This feature is a long time coming. For all those who are using web-to-lead forms, this is a very welcome little addition. The reCAPTCHA widget will improve data quality around leads collected from the web. Anyone who fills out a web-to-lead form will be required to check a box before they can submit the form. This is the fairly standard reCAPTCHA widget, which I’m sure you’ve both seen and used already, where you confirm that you are indeed not a robot. Oddly enough the example in the release notes looks like total spam with the name John Smith and a phone number of 555-123-4567, but that’s just a fun example.

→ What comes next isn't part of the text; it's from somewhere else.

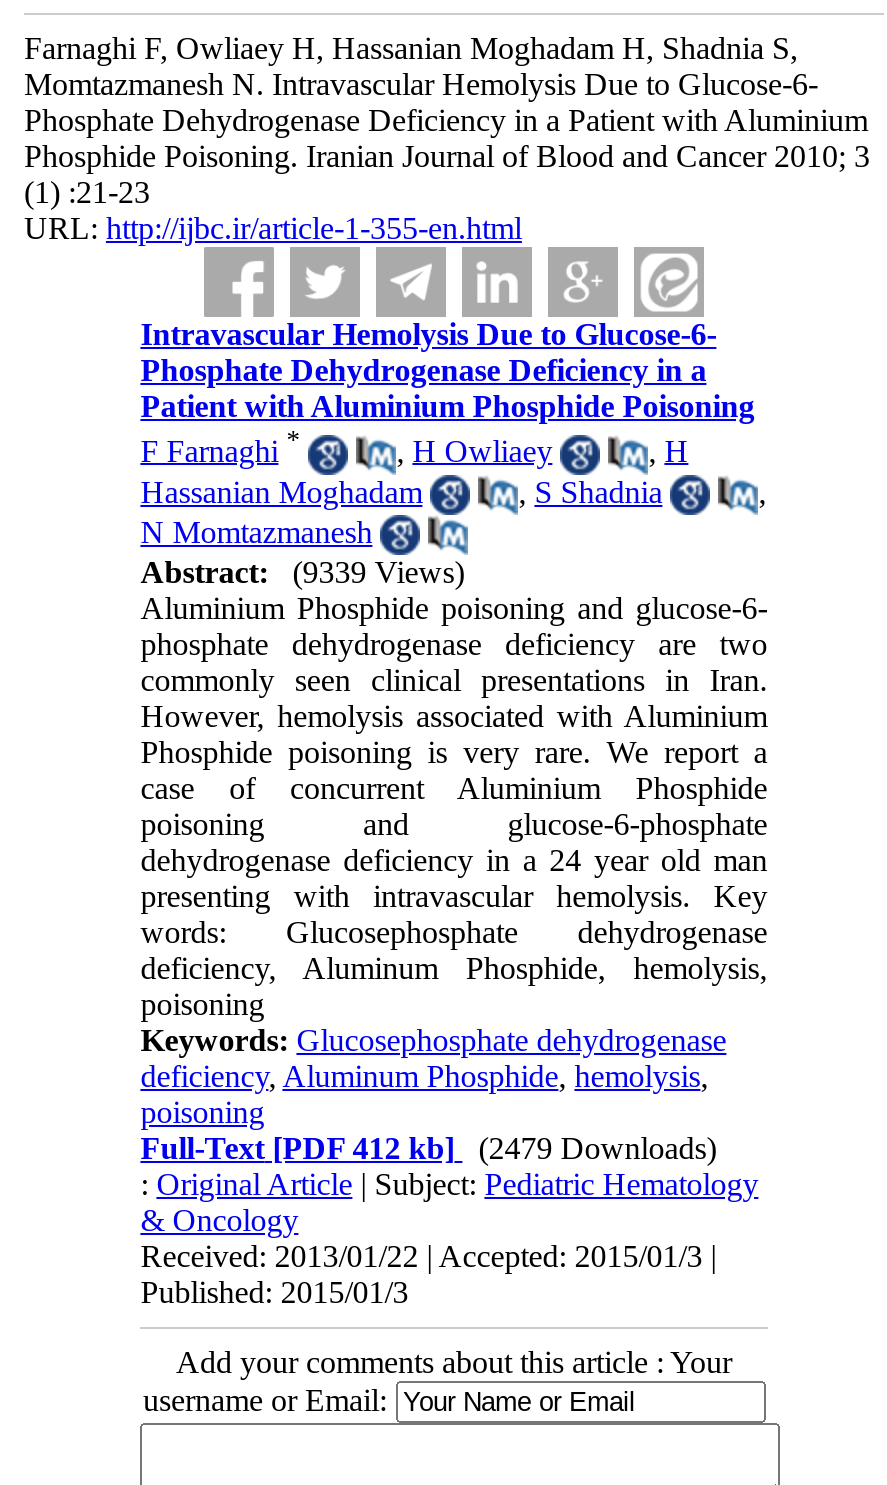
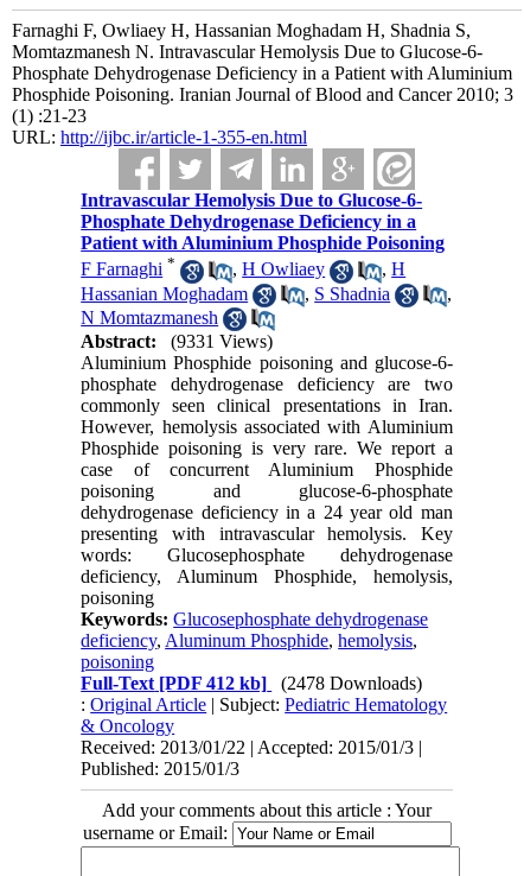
[140,556,464,590] Abstract: (9339 Views) -> [81,332,273,352] Abstract: (9331 Views)
[140,1132,716,1166] Full-Text [PDF 412 kb] (2479 Downloads) -> [81,673,422,694] Full-Text [PDF 412 kb] (2478 Downloads)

This is the portion of the blog post where I start to talk about Lightning Experience. I must say, with this release the thought of moving to Lightning Experience is becoming more and more appealing to me. Finally an “app” in Salesforce really starts to mean something. Allowing different record pages based on the app that a user is in, or even based on the record type or profile of the user logged in, creates a unique experience based on where a user is within the application. For example, if a user is in their sales app, the Account record page could have a different look and feel than if that same user was in their Vendor Management application. In the past, apps were just a series of tabs across the top for navigation; now apps really are starting to hold some weight within the platform. Definitely a welcome addition and I’m sure ISVs are rejoicing with this change as well.
Favorites have long been a go to of mine within the Chatter tab. I’ve favorited many a list view to see Chatter on specific records. Never, though, was there a way for me to say to Salesforce, “here are a number of records that I want to access across different objects all the time”. Well with Shortcuts that problem has been resolved. Quickly access lists, records, groups, dashboards, reports, and other frequently visited pages in Salesforce. The important part here is that it is page based, not record based. So a list view can be a favorite. To me this helps to replace the Custom Links component on the classic homepage or left navigation. The favorites bar follows you around in the top navigation right next to the global create action.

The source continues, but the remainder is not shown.